O expectativa de vida da população, no Brasil e no mundo aumentou.

O avanço é o maior registrado desde os anos 1960, com destaque para a África.  Mulheres japonesas e homens suíços são os que mais vivem.

A expectativa de vida no mundo aumentou cerca de 5 anos entre 2000 e 2015, segundo um relatório da Organização Mundial da Saúde (OMS) divulgado em 19 de maio.

A expectativa de vida de um bebê nascido em 2015 é, em media, de 71,4 anos – 73,8 anos para o sexo feminino, e 69,1 anos para o masculino, dependendo de onde a criança nascer.

Em 29 países, recém-nascidos têm uma expectativa de vida média de 80 anos ou mais, enquanto em 22 outros países – todos na África subsaariana – a expectativa é de menos de 60 anos.

Vivem mais

As mulheres no Japão (86,8 anos) e os homens na Suíça (81,3 anos) são os que tipicamente vivem mais, apontou a OMS.

Serra Leoa, por sua vez, tem a pior expectativa de vida para ambos os sexos – 50,8 anos para as mulheres, e 49,3 anos para os homens.

O relatório ressalvou que há lacunas nos dados disponíveis sobre alguns países e que cerca da metade de todas as mortes no mundo não são registradas.

Progresso no Brasil 

O documento destaca o Brasil como um dos países em que houve progresso nos últimos anos em termos de registros de mortes, ao lado de China, Irã, África do Sul e Turquia.

A expectativa de vida para os brasileiros é, em média, de 75 anos – 78,7 anos para as mulheres e 71,4 anos para os homens.

O maior salto foi registrado na África, devido a melhorias nos serviços de saúde para crianças e à maior disponibilidade de medicamentos.

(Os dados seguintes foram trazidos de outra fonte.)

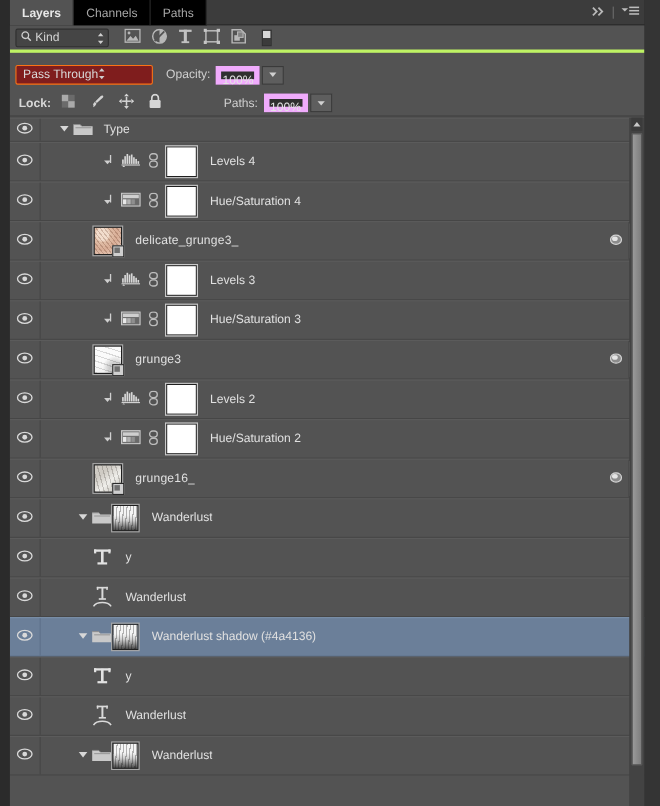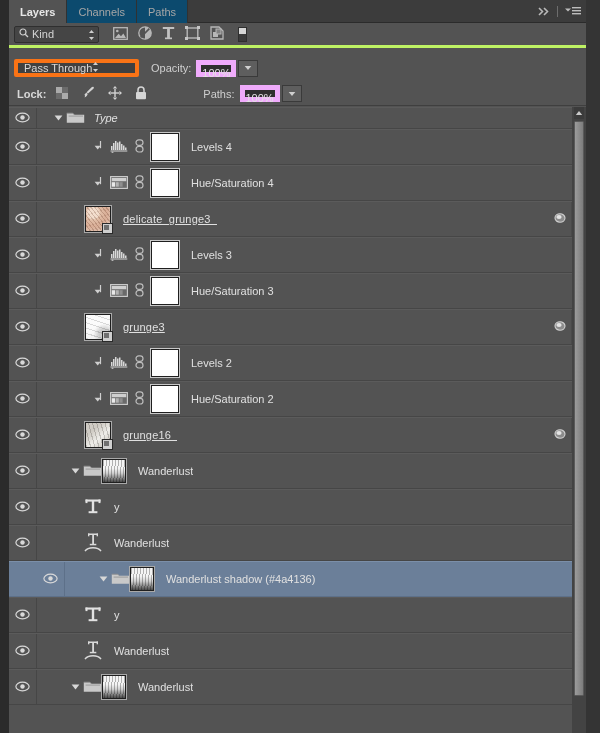--- a/index.html
+++ b/index.html
@@ -46,7 +46,7 @@
     height:23px; line-height:24px;
     font-size:11px;
     color:#a6a6a6;
-    background:#0c4a6e;
+    background:#000000;
     border-right:1px solid #313131;
     cursor:default;
     white-space:nowrap;

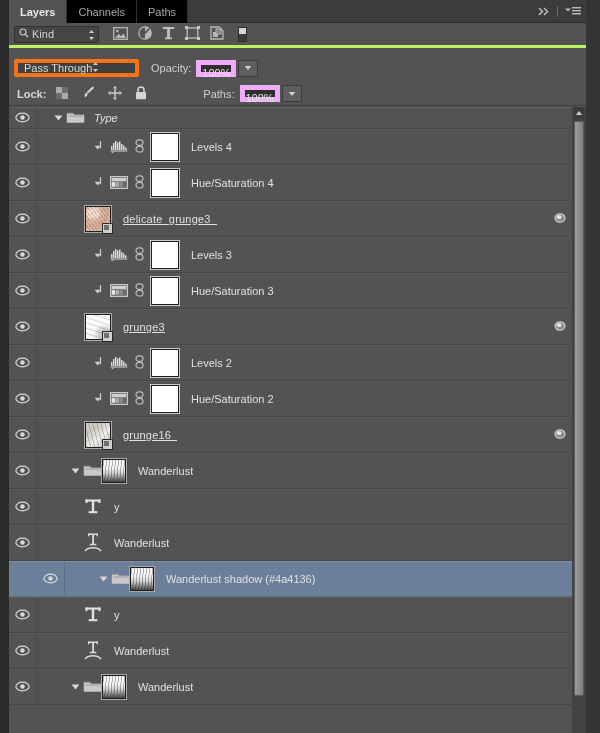--- a/index.html
+++ b/index.html
@@ -105,8 +105,8 @@
   }
   .blend-combo {
     height:18px; width:125px;
-    background:#404040;
-    border:4px solid #f97316;
+    background:#7f1d1d;
+    border:1px solid #f97316;
     border-radius:2px;
     display:flex; align-items:center;
     padding-left:6px;

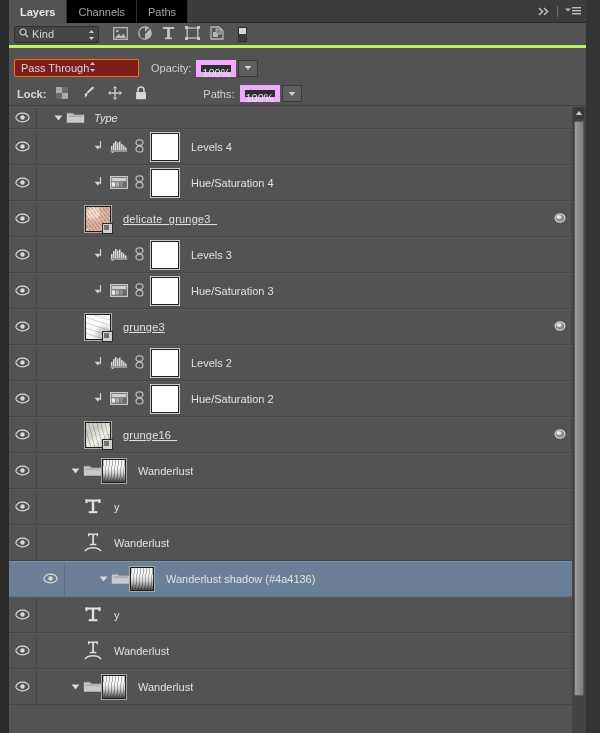--- a/index.html
+++ b/index.html
@@ -159,7 +159,7 @@
     background:#535353;
   }
   .row.selected { background:#6b7f99; border-top-color:#7b8fa9; border-bottom-color:#5d7089;padding-left:28px; }
-  .row.group { height:22px;font-style:italic; }
+  .row.group { height:22px; }
   .row.layer { height:36px;text-align:center; }
 
   .eye-cell {

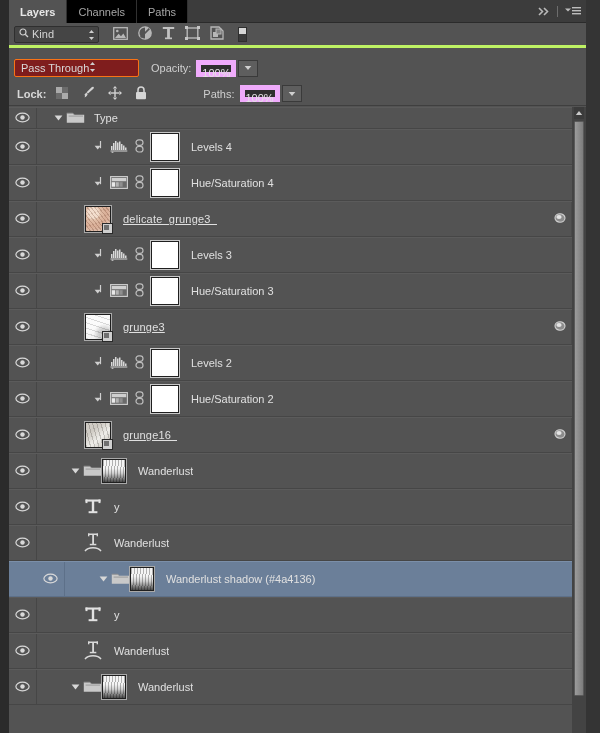--- a/index.html
+++ b/index.html
@@ -217,7 +217,6 @@
     overflow:hidden; text-overflow:ellipsis;
   }
   .lname.smart {
-    text-decoration:underline;
     letter-spacing:.2px;
   }
   .lname.group-name { margin-left:9px; }

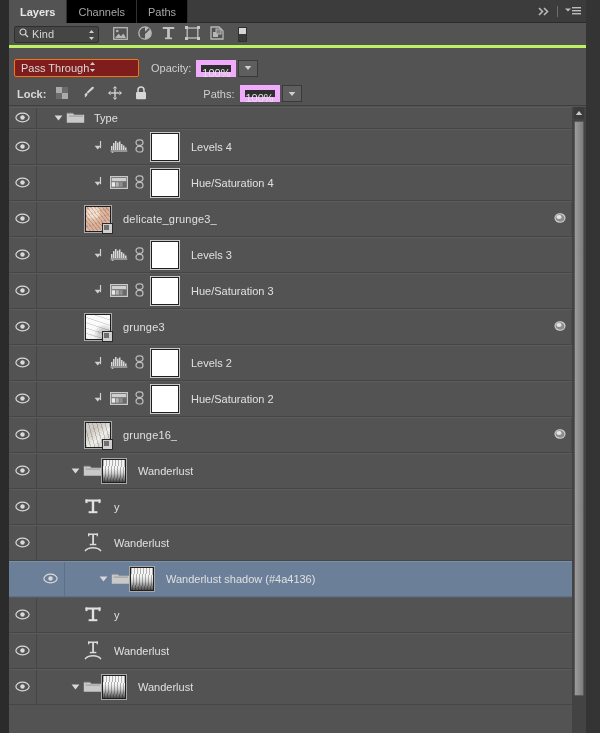--- a/index.html
+++ b/index.html
@@ -158,7 +158,7 @@
     border-top:1px solid #5b5b5b;
     background:#535353;
   }
-  .row.selected { background:#6b7f99; border-top-color:#7b8fa9; border-bottom-color:#5d7089;padding-left:28px; }
+  .row.selected { background:#6b7f99; border-top-color:#7b8fa9; border-bottom-color:#5d7089; }
   .row.group { height:22px; }
   .row.layer { height:36px;text-align:center; }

A diretora-geral da OMS, Margareth Chan, destacou os avanços em relação a “doenças evitáveis e tratáveis”, especialmente por meio do maior acesso ao tratamento antirretroviral contra o HIV.

Os últimos 15 anos teriam ajudado a reverter retrocessos registrados nos anos 1990, quando a expectativa de vida caiu na África, devido à epidemia de aids, e no Leste Europeu, após o colapso da União Soviética.

O aumento da expectativa de vida nos últimos 15 anos é o maior registrado desde os anos 1960, quando o mundo – especialmente a Europa e o Japão – passou por amplas melhorias socioeconômicas, relacionadas à recuperação do pós-guerra, disse a OMS.